Four oil terminals under Qingdao port implement new tanker scoring system, effects marginal
Effective November 1, Qingdao Port — one of the largest crude import hubs in Shandong — will introduce a new “tanker scoring system” across its four oil terminals – Qingdao Haiye Oil Terminal Co, Qingdao Shihua Crude Oil Terminal Co, Qingdao Gangxin Oil Products Co and Qingdao Lixing Logistics Co. The framework establishes hard prohibitions and a points-based penalty structure aimed at tightening safety and compliance standards.
Immediate bans will apply to vessels that fall under the following categories: Missing essential documentation (e.g. flag state certificates), aged 30 years or above, vessels operating under falsified or stolen IMO numbers or classified as “high risk”.
In addition, point deductions will be imposed on vessels that do not sail under a Tokyo MoU white-listed flag, are classed by a non-IACS society or lack oil spill liability insurance. Those vessels that exceed 12 years of age are subject to incremental penalties applied for every three additional years.
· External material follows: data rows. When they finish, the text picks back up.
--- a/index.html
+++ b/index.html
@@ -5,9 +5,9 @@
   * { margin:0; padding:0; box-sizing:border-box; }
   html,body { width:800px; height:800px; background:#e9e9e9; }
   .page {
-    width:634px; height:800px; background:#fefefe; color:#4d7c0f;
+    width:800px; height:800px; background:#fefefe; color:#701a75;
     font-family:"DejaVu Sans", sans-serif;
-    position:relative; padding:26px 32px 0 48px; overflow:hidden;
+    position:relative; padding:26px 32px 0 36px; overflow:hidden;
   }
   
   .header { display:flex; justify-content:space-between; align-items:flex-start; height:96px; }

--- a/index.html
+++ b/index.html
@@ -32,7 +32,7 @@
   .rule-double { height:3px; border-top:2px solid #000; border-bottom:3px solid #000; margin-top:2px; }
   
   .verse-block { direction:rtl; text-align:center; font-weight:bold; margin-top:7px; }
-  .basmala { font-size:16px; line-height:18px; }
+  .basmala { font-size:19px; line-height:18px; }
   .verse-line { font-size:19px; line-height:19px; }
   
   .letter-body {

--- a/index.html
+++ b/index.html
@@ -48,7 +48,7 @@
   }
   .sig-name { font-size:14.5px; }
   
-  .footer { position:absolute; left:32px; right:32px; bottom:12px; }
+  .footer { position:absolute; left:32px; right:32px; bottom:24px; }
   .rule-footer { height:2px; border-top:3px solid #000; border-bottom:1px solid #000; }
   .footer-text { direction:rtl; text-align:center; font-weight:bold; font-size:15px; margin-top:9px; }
While officially presented as a safety and environmental safeguard, the timing suggests a pre-emptive response to heightened US scrutiny on Chinese port facilitation of sanctioned oil trades. In practice, we expect the policy’s effect on shadow fleet activity at Qingdao to be marginal, as no tankers older than 30 years have called at Qingdao since 2022. In addition, Qingdao’s crude import share has already declined from more than 40% in 2020 to 20% in 2024, as neighbouring ports expanded VLCC berths. Its role in handling high-risk tankers is comparatively small, with only one terminal still believed to be serving a major state-owned refiner. All the other proposed vetting procedures signal the port's willingness to take demonstrable steps towards remaining compliant with US sanctions.
Iraq reaches interim deal to restart Kurdistan exports via Turkey
Iraq’s federal government and the Kurdistan Regional Government (KRG) have reached an agreement to restart crude exports through the Iraq–Turkey (ITP) pipeline, ending an 18-month halt that has kept roughly 400k b/d of Kurdish crude offline since March 2023. Prime Minister Mohammed Shia al-Sudani described the accord as “historic,” with KRG Prime Minister Masrour Barzani confirming that oil from the region would soon re-enter global markets.
According to Iraqi sources, an initial 230k b/d of Kurdish crude will be marketed by state oil marketer SOMO, with sales handled by a limited pool of traders, including Vitol. A further 50k b/d will be refined domestically. Operators, including DNO and Gulf Keystone, have restarted flows in late September, though no formal restart date has been announced.
Not all producers are immediately rejoining the export stream. DNO, the largest private operator in the region, has opted to continue selling roughly 30k b/d locally on a cash basis at low-$30s/bbl, citing unresolved arrears. Local buyers, however, will independently push that crude into the ITP. DNO will contribute only the KRG’s ~38k b/d share from the Tawke license to exports. The company is currently owed $294 million from the KRG, making it the most financially exposed operator in the region.
Around 390k b/d of Kirkuk crude that was exported via Ceyhan from the ITP used to be carried on Aframaxes and Suezmaxes in 2022 before ITP went offline. With the pipeline resuming, this is likely to boost Aframaxes and Suezmaxes demand in the Mediterranean region, with most of the flows (in 2022, ~87%) moving to Mediterranean countries (Italy, Greece, Croatia).